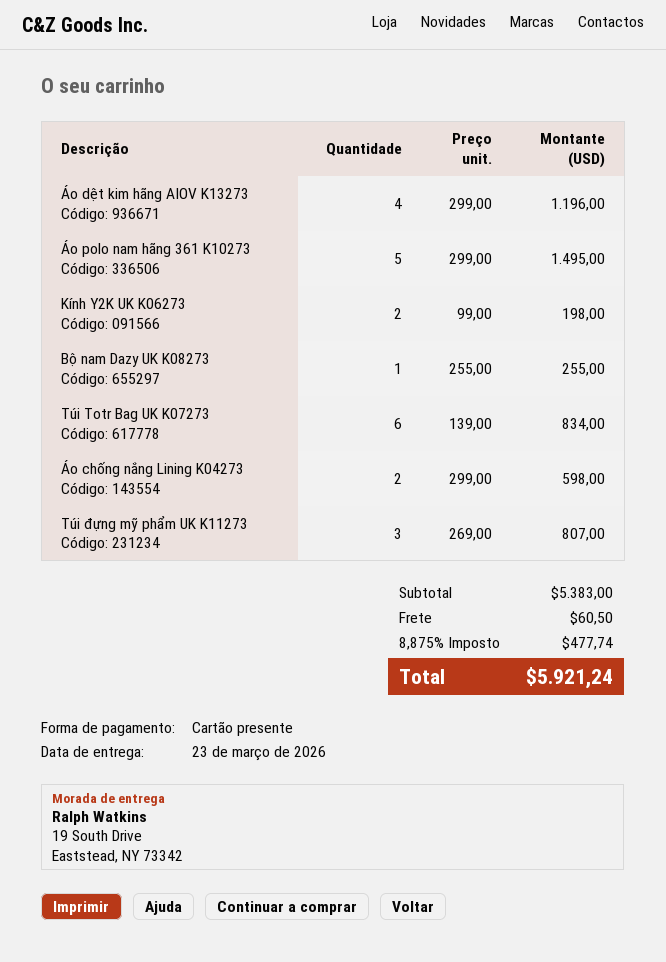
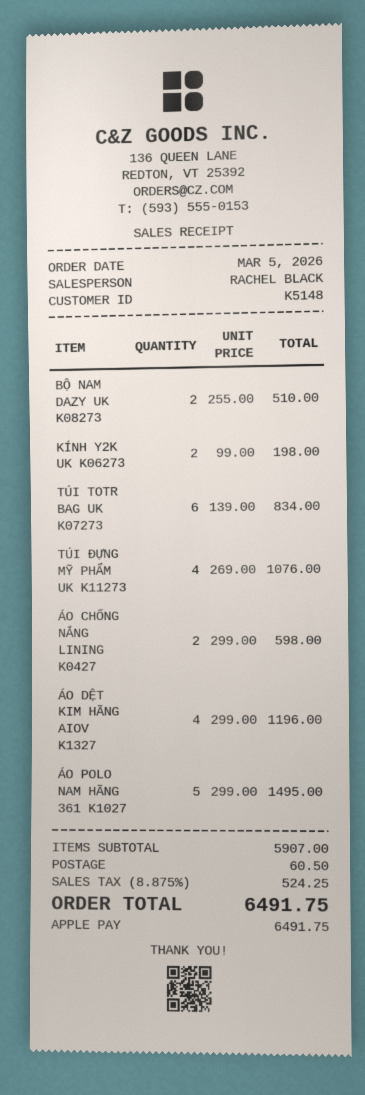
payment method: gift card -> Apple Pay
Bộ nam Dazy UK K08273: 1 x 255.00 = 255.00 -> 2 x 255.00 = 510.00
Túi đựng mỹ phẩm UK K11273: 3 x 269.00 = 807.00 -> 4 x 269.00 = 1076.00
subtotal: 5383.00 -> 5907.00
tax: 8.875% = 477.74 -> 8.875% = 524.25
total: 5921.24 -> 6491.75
════════════════
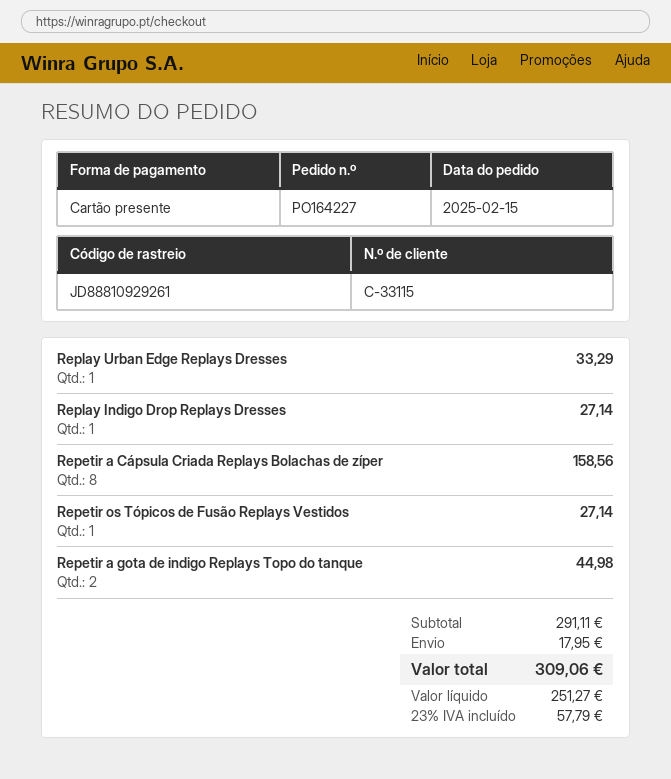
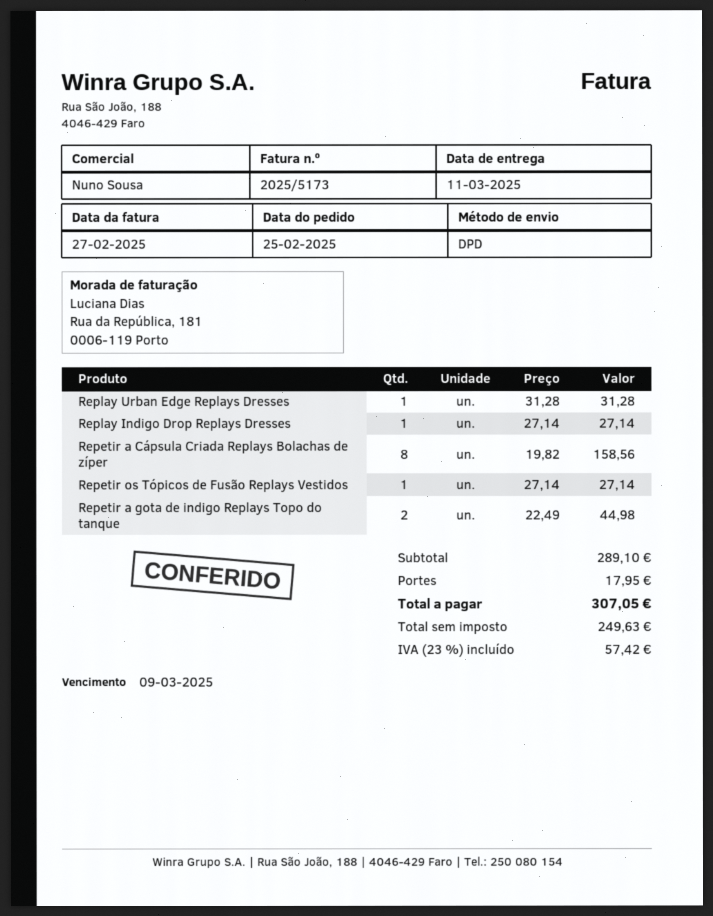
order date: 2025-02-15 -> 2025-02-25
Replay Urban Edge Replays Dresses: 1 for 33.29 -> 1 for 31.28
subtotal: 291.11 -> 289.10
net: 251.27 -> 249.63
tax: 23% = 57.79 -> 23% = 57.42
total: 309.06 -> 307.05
════════════════
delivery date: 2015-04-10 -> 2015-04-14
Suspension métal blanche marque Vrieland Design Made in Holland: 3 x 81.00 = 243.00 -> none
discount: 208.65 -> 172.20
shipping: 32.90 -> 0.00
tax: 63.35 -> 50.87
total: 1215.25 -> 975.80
════════════════
> Task statement: Go back to the listing above. Copy word for word the lines from the one with "discount: 208.65 -> 172.20" through the one with "total: 1215.25 -> 975.80", and nothing more.

> Response to this task:
discount: 208.65 -> 172.20
shipping: 32.90 -> 0.00
tax: 63.35 -> 50.87
total: 1215.25 -> 975.80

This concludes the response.